(The Vintage Tempest)
Harley Quinn is a tough nut to crack. When she more or less helped form the Birds of Prey, the question of who is the protagonist and antagonist almost needs to be asked. To save viewers from the confusion, the longer movie title of (and the Fantabulous Emancipation of One Harley Quinn) took too long so say in one breath. And it took far too long for me to finally decide to see this film. I was lucky to see it before it completely disappeared from theatres.
Margot Robbie loves playing the psychiatrist turned psycho killer. That much is certain. If she doesn’t run far enough away from her former shackles–The Talking Heads notwithstanding–she’ll never truly be free.
I remember the television show from decades ago and it generally worked. The movie counts on fans not remembering that iteration and redoes how Harley pretty much helped form the Birds. Unfortunately, this film sadly doesn’t come out as very memorable. It’s more of a setup for later escapades.
With Robbie as one of the executive producers and her star power, she can pull as many strings as she wants and get what she wants, much like Harley. The movie is more about her than the others–Helena Bertinelli / The Huntress (Mary Elizabeth Winstead), Dinah Lance / Black Canary (Jurnee Smollett-Bell) and Renee Montoya (Rosie Perez). By the time focus shifts on the heroines of the piece, the villain (nicely played by Ewan McGregor) of the film is firmly established. The Black Mask has scores to settle and has to make an example out of the individual birds that have flocked to him. Eventually they will leave the coup and have to figure out what to do with their lives. Bertinelli has it easier. She’s a vigilante killer. The others will have a rougher time to deal with once they leave their regular place of employment.

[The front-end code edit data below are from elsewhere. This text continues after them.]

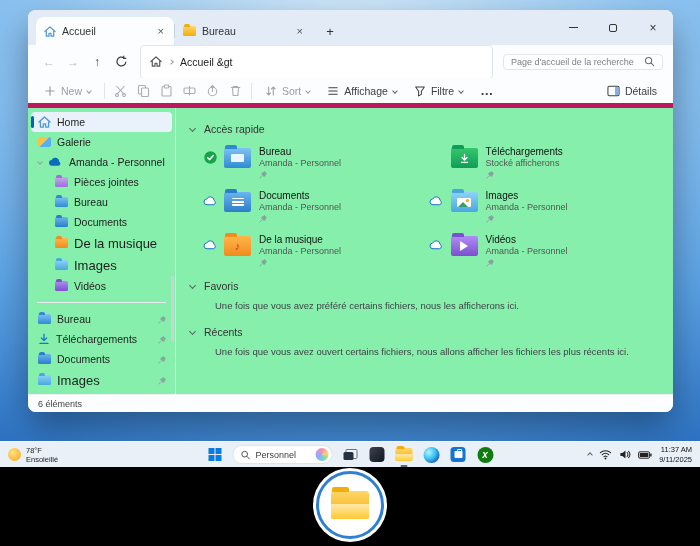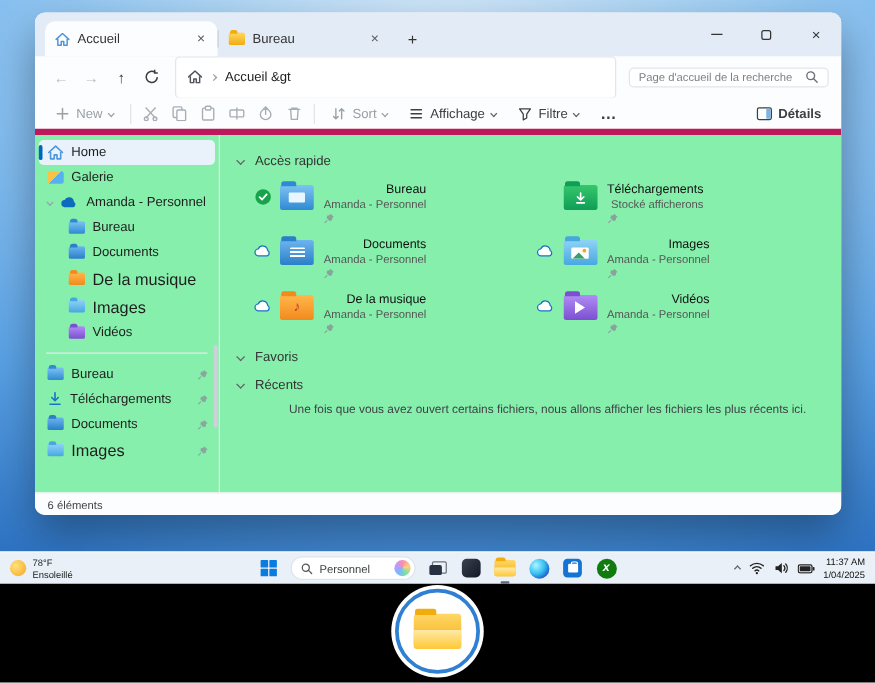--- a/index.html
+++ b/index.html
@@ -63,21 +63,21 @@
   .chev.dim{ border-color:#9aa0a6; }
 
   
   .toolbar{ height:30px; background:#fbfdfe; border-bottom:5px solid #be185d; display:flex; align-items:center;
             gap:9px; padding:0 12px; font-size:10.5px; color:#3c4043; flex:none;}
   .tb-btn{ display:flex; align-items:center; gap:5px; padding:2px 4px; border-radius:4px; white-space:nowrap;}
   .tb-btn.gray{ color:#9aa0a6; }
   .tb-sep{ width:1px; height:16px; background:#e2e4e8; flex:none;}
   .dis-grp{ display:flex; align-items:center; gap:10px; }
   .dis-grp svg{ display:block; }
-  .tb-right{ margin-left:auto; display:flex; align-items:flex-end; gap:5px;font-weight:bold; }
+  .tb-right{ margin-left:auto; display:flex; align-items:flex-end; gap:5px; }
   .more-dots{ font-size:13px; font-weight:bold; color:#3c4043; letter-spacing:1px; line-height:0.4; }
 
   
   .wbody{ flex:1; display:flex; min-height:0; background:#86efac; }
 
   
   .sidebar{ width:148px; border-right:1px solid #e7e9ec; padding:4px 3px 0 3px; position:relative;
             font-size:10.5px; color:#1e1e1e; flex:none; overflow:hidden;}
   .side-item{ display:flex; align-items:center; gap:6px; height:20px; padding:0 5px 0 7px; border-radius:4px; position:relative;}
   .side-item.sel{ background:#e9f2fb; }
@@ -124,21 +124,21 @@
   .g-photo::after{ content:""; position:absolute; top:1px; right:2px; width:3px; height:3px; border-radius:50%; background:#f2a javax;}
   .g-photo::after{ content:""; position:absolute; top:1px; right:2px; width:3px; height:3px; border-radius:50%; background:#f2a71e; }
   .g-note{ color:#c0392b; font-size:11px; line-height:1; }
   .g-play{ width:0; height:0; border-top:5px solid transparent; border-bottom:5px solid transparent; border-left:8px solid #fff; }
 
   
   .icon-gallery{ width:13px; height:10px; border-radius:2px; flex:none;
                  background:linear-gradient(135deg,#f8c344 0 48%, #57b0ee 48% 100%); }
 
   
-  .content{ flex:1; padding:8px 28px 0 14px; min-width:0; position:relative;text-align:right; }
+  .content{ flex:1; padding:8px 28px 0 14px; min-width:0; position:relative; }
   .sec-head{ display:flex; align-items:center; gap:9px; height:19px; font-size:10.5px; color:#333; margin-top:3px;}
   .qa-grid{ display:grid; grid-template-columns:1fr 1fr; column-gap:10px; row-gap:11px; padding:8px 0 6px 12px; }
   .tile{ display:flex; align-items:flex-start; gap:6px; min-width:0; }
   .tile .status{ width:16px; height:16px; margin-top:3px; display:flex; align-items:center; justify-content:center; flex:none;}
   .tile .folder{ margin-top:2px; }
   .tile .meta{ display:flex; flex-direction:column; gap:1px; min-width:0; padding-left:2px;}
   .tile .name{ font-size:10px; color:#111; white-space:nowrap; }
   .tile .sub{ font-size:9px; color:#555; white-space:nowrap; }
   .tile .tile-pin{ margin-top:1px; opacity:.8; }
   .st-check{ width:13px; height:13px; }
@@ -377,20 +377,24 @@
         <span class="lbl">Galerie</span>
       </div>
       <div class="side-item">
         <i class="chev sm dim"></i>
         <svg width="15" height="10">
             <use href="#i-onedrive"></use>
           </svg>
         <span class="lbl">Amanda - Personnel</span>
       </div>
       <div class="side-item lvl1">
+        <span class="folder f-sm c-purple"></span>
+        <span class="lbl">Pièces jointes</span>
+      </div>
+      <div class="side-item lvl1">
         <span class="folder f-sm c-desktop"></span>
         <span class="lbl">Bureau</span>
       </div>
       <div class="side-item lvl1">
         <span class="folder f-sm c-documents"></span>
         <span class="lbl">Documents</span>
       </div>
       <div class="side-item lvl1 bigrow">
         <span class="folder f-sm c-music"></span>
         <span class="lbl big">De la musique</span>
@@ -553,20 +557,21 @@
                 <use href="#i-pin"></use>
               </svg>
           </div>
         </div>
       </div>
 
       <div class="sec-head">
         <i class="chev"></i>
         <span>Favoris</span>
       </div>
+      <div class="empty-text">Une fois que vous avez préféré certains fichiers, nous les afficherons ici.</div>
 
       <div class="sec-head">
         <i class="chev"></i>
         <span>Récents</span>
       </div>
       <div class="empty-text">Une fois que vous avez ouvert certains fichiers, nous allons afficher les fichiers les plus récents ici.</div>
 
     </div>
   </div>
 
@@ -631,21 +636,21 @@
         <use href="#i-wifi"></use>
       </svg>
     <svg width="12" height="11">
         <use href="#i-vol"></use>
       </svg>
     <svg width="14" height="8">
         <use href="#i-batt"></use>
       </svg>
     <div class="clock">
       <div>11:37 AM</div>
-      <div>1/04/2025</div>
+      <div>9/11/2025</div>
     </div>
   </div>
 </div>
 
 <div class="callout">
   <span class="folder f-xl c-explorer">
       <span class="g-front"></span>
     </span>
 </div>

While they can’t go on chasing after Harley all the time, therein lies the problem of the film. What can they do next? The newly formed group has no other solid goal other than to make Gotham safe. The secret behind the love for the anti-hero comes from Quinn’s association with Poison Ivy in the animated series. They make a crazy team! Unless a sequel goes in that direction to meet her true partner in crime, the Birds of Prey is better off flying south to Florida to deal with easier situations.